Kevin Magee

Personal information
- Date of birth: 10 April 1971 (age 54)
- Place of birth: Edinburgh, Scotland
- Position: Midfielder

Senior career*
- Years: Team / Apps / (Gls)
- 1990–1991: Armadale Thistle
- 1991–1993: Partick Thistle / 11 / (0)
- 1993–1995: Preston North End / 26 / (1)
- 1995: Plymouth / 4 / (0)
- 1995–1996: Scarborough / 28 / (1)
- 1996–1997: Dundee / 25 / (0)
- 1997–1999: Livingston / 34 / (2)
- 1999: → Montrose (loan) / 14 / (5)
- 1999–2001: Berwick Rangers / 38 / (0)
- 2001–2002: Montrose / 9 / (1)
- Bathgate Thistle

= Kevin Magee (footballer) =

Scottish Footballer

Kevin Magee (born 10 April 1971) is a Scottish former professional footballer, active mainly in the 1990s, who played as a midfielder for Livingston, Montrose, Berwick Rangers, Dundee and Preston North End.

==Club career==
===Early playing career===
Magee began his career with Armadale before joining Partick Thistle in 1991.

===Partick Thistle===
Aged 20, he made his debut appearance on Monday, 12 August 1991, in a 1–0 win away to Meadowbank Thistle in the SFL First Division.

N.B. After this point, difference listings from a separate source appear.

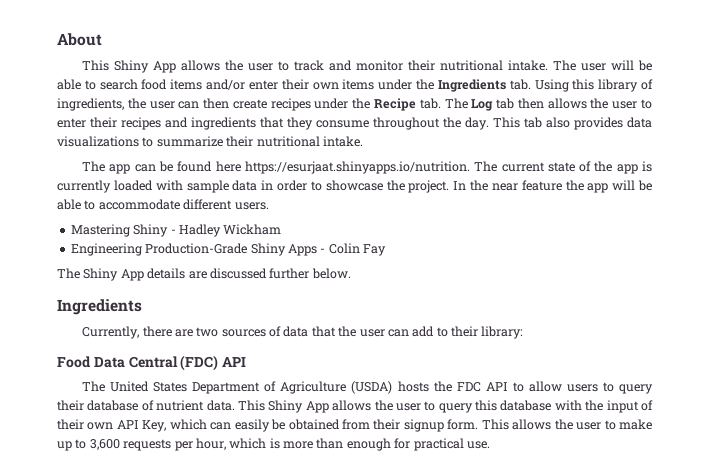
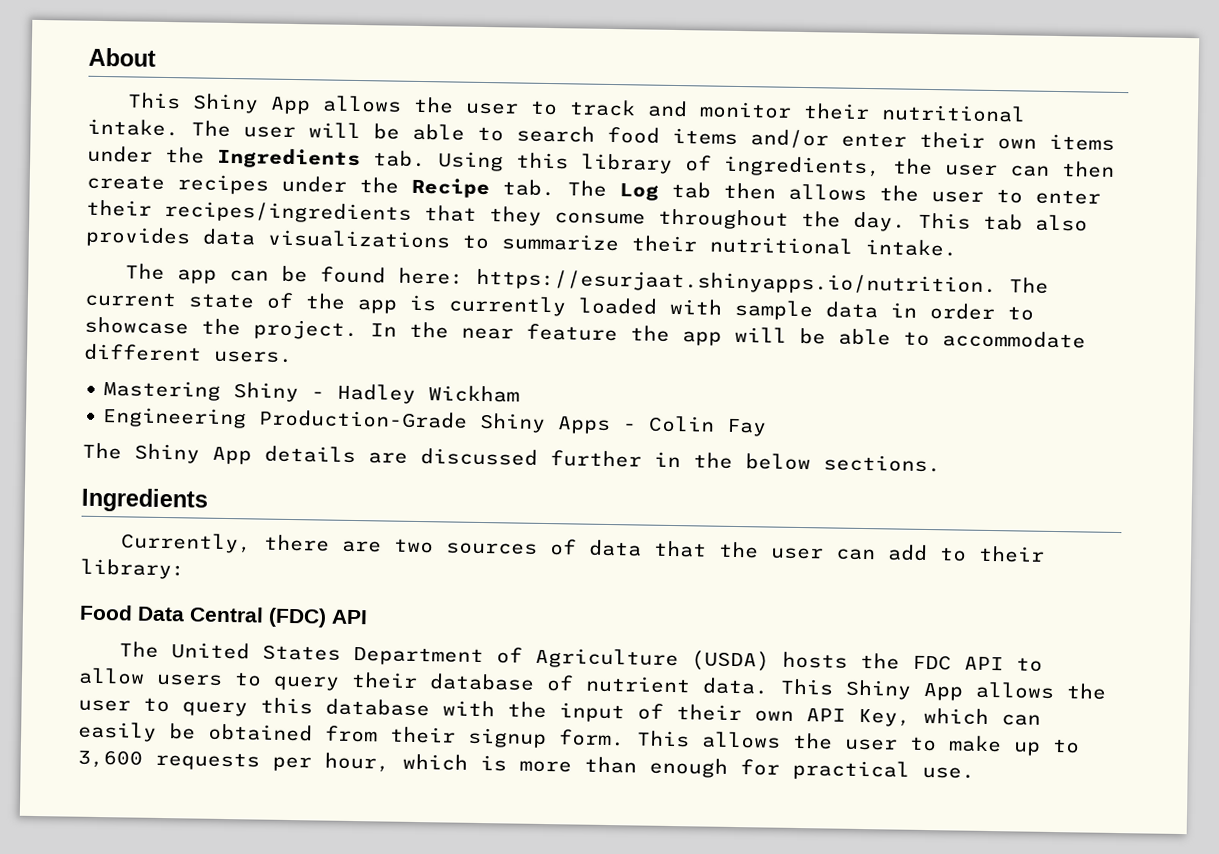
[121,117,256,130] recipes and ingredients -> [164,200,412,224] recipes/ingredients
[215,161,241,172] here -> [398,267,465,285] here:
[311,268,351,279] below. -> [654,451,941,473] in the below sections.

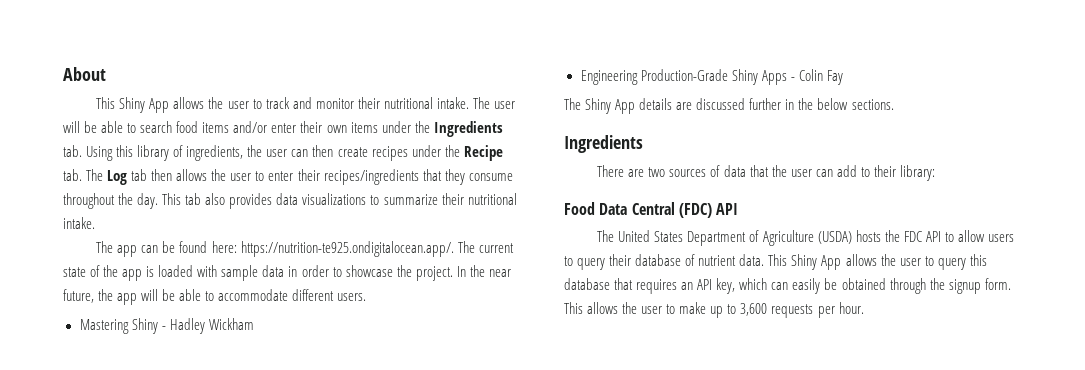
[476,268,998,297] https://esurjaat.shinyapps.io/nutrition. -> [240,241,454,257] https://nutrition-te925.ondigitalocean.app/.
[448,295,567,317] currently -> (155, 271) none
[526,323,618,342] feature -> [63,289,94,303] future,
[120,532,331,554] Currently, there -> [597,165,625,177] There
[442,700,911,727] with the input of their own API Key, -> [614,278,736,294] that requires an API key,
[325,725,456,744] from their -> [889,278,945,294] through the
[324,752,975,781] hour, which is more than enough for practical use. -> [838,302,864,314] hour.

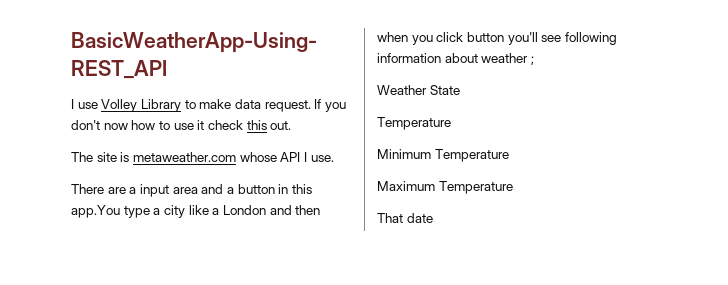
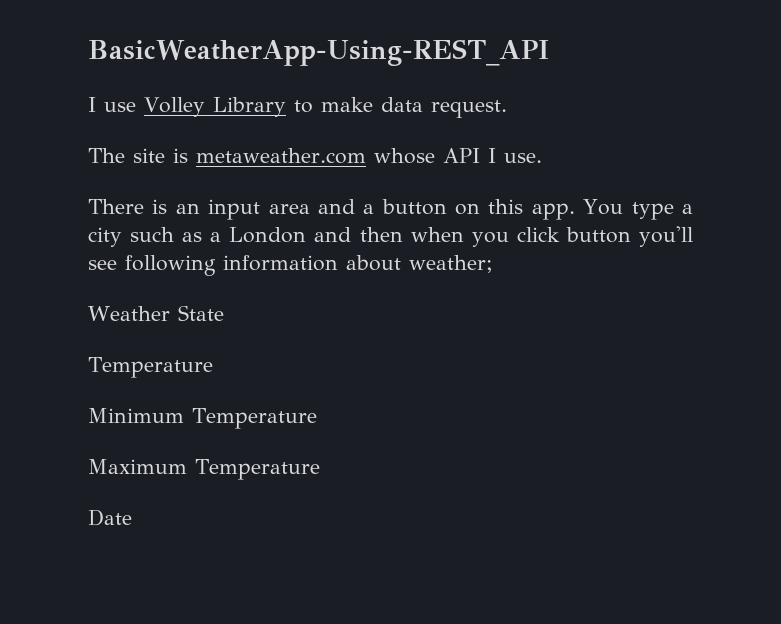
[314,99,346,112] [71,120,292,130] If you don't now how to use it check this out. -> (507, 109) none
[107,187,137,194] are a -> [152,199,200,214] is an
[278,184,312,194] [71,205,120,218] in this app.You -> [455,199,624,220] on this app. You
[188,205,209,215] like -> [130,227,203,242] such as
[481,53,534,65] weather ; -> [409,255,493,273] weather;
[377,213,433,223] That date -> [88,509,132,526] Date

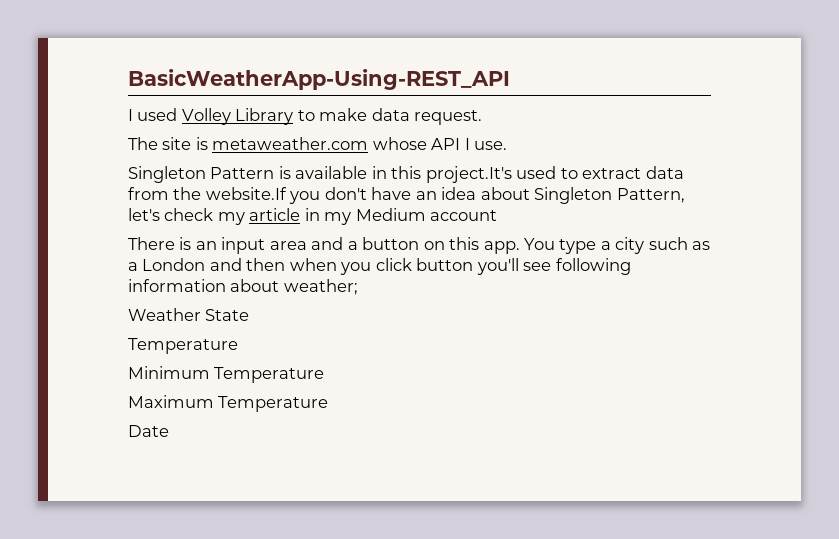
[104,102,136,112] use -> [137,108,178,121] used
(542, 158) none -> [128,166,684,183] [128,187,685,204] [128,208,498,225] // Singleton Pattern is available in this project.It's used to extract data from the website.If you don't have an idea about Singleton Pattern, let's check my article in my Medium account

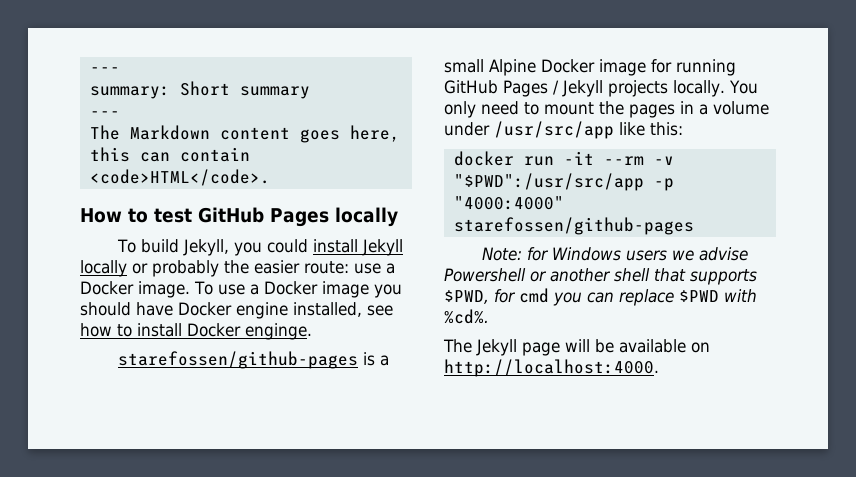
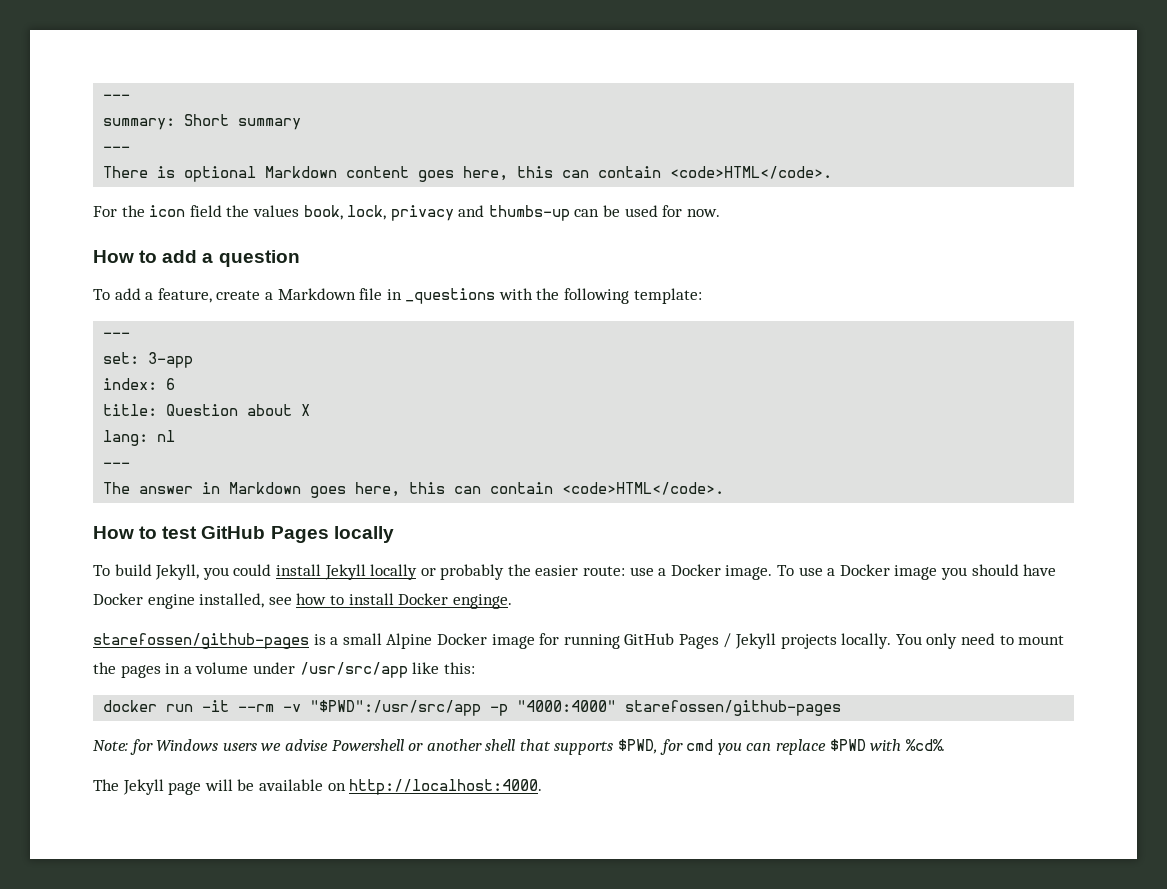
[89,125,120,140] The -> [103,166,257,182] There is optional
(270, 177) none -> [93,205,720,221] [93,250,300,267] [93,288,702,304] [103,332,131,338] [103,352,194,368] [103,378,176,390] [103,404,311,416] [103,430,176,446] [103,462,131,468] [103,482,725,498] // For the icon field the values book, lock, privacy and thumbs-up can be used for now. // How to add a question // To add a feature, create a Markdown file in _questions with the following template: // --- // set: 3-app // index: 6 // title: Question about X // lang: nl // --- // The answer in Markdown goes here, this can contain <code>HTML</code>.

Despite making only one start for the first team over the following two years, he was signed by Preston North End.

===Preston North End===
A series of injuries, including three broken legs, limited his chances at Preston. He played 29 games, scoring once, and he was released at the end of his contract. During his time at Preston, he played in the same team as David Beckham who was on loan from Manchester United at the time.

===Plymouth Argyle===
Neil Warnock signed Magee for Plymouth in September 1995 but allowed him to leave on a free transfer less than three months later, citing a lack of versatility as a factor, there being no vacancy in the Argyle side for his preferred left-wing position.

===Scarborough and return to Scotland===
After spending the remainder of the season with Scarborough, he returned to Scotland with Dundee.

He went on to play for Livingston, and had a brief loan spell with Montrose. Magee was sacked by Livi after being blamed for a prank on then manager Ray Stewart.

Following his departure from Livi, he signed for Berwick Rangers before returning to Montrose again. He ended his career in his hometown with Bathgate Thistle.

==Personal life==
In June 2000, Magee was caught attempting to smuggle almost 30,000 cigarettes into Scotland from Turkey. He was ordered to carry out 240 hours of community service.

Magee was jailed in 2017 for shoplifting thousands of pounds worth of whisky from shops in St Andrews and Dalwhinnie.